§ WHAT YOU WILL DO
Find the line below that contains "Calculated Running Total Sales and Moving Average Prices". Transcribe it and every line after it exactly, adding nothing.

=====

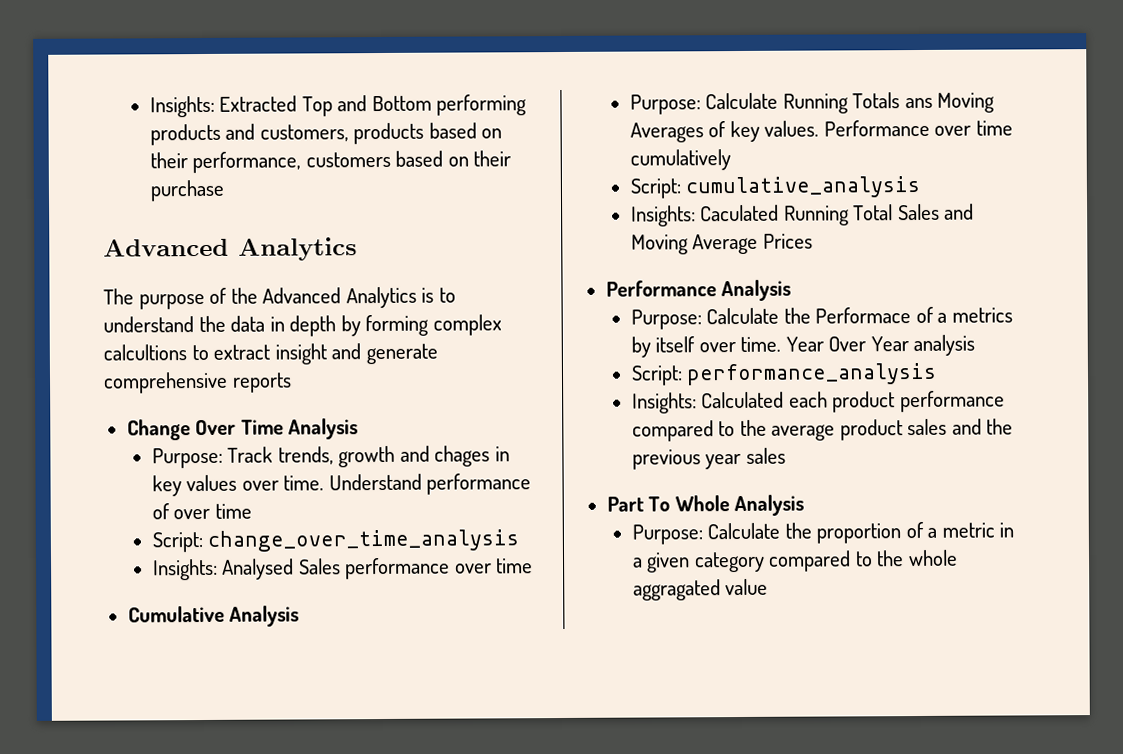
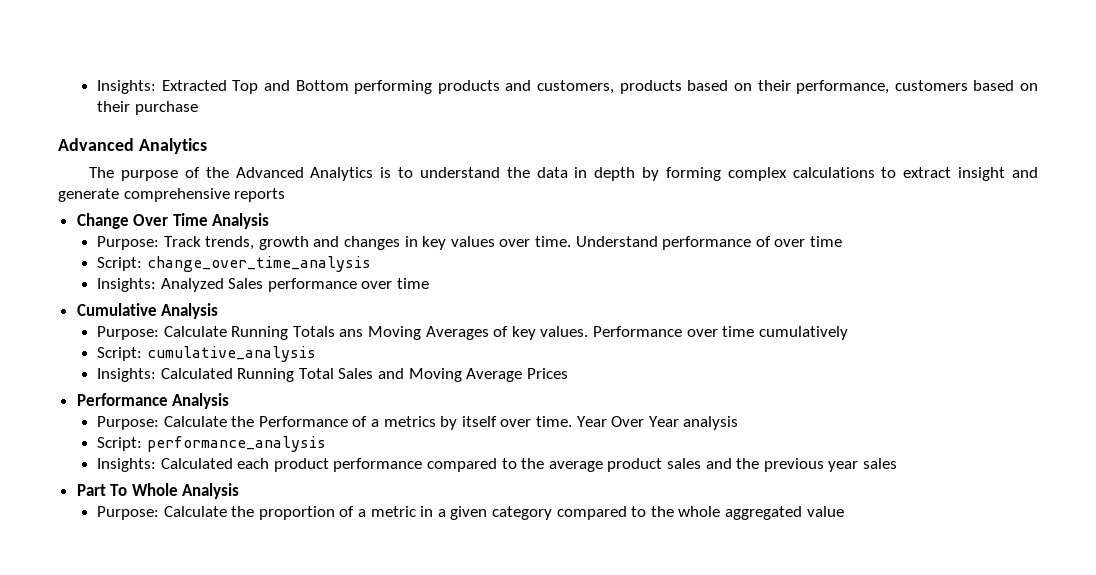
- The purpose of the Advanced Analytics is to understand the data in depth by forming complex calcultions to extract insight and generate comprehensive reports
+ The purpose of the Advanced Analytics is to understand the data in depth by forming complex calculations to extract insight and generate comprehensive reports
- Purpose: Track trends, growth and chages in key values over time.
+ Purpose: Track trends, growth and changes in key values over time.
- Insights: Analysed Sales performance over time
+ Insights: Analyzed Sales performance over time
- Insights: Caculated Running Total Sales and Moving Average Prices
+ Insights: Calculated Running Total Sales and Moving Average Prices
- Purpose: Calculate the Performace of a metrics by itself over time.
+ Purpose: Calculate the Performance of a metrics by itself over time.
- Purpose: Calculate the proportion of a metric in a given category compared to the whole aggragated value
+ Purpose: Calculate the proportion of a metric in a given category compared to the whole aggregated value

=====

§ ANSWER BOX
+ Insights: Calculated Running Total Sales and Moving Average Prices
- Purpose: Calculate the Performace of a metrics by itself over time.
+ Purpose: Calculate the Performance of a metrics by itself over time.
- Purpose: Calculate the proportion of a metric in a given category compared to the whole aggragated value
+ Purpose: Calculate the proportion of a metric in a given category compared to the whole aggregated value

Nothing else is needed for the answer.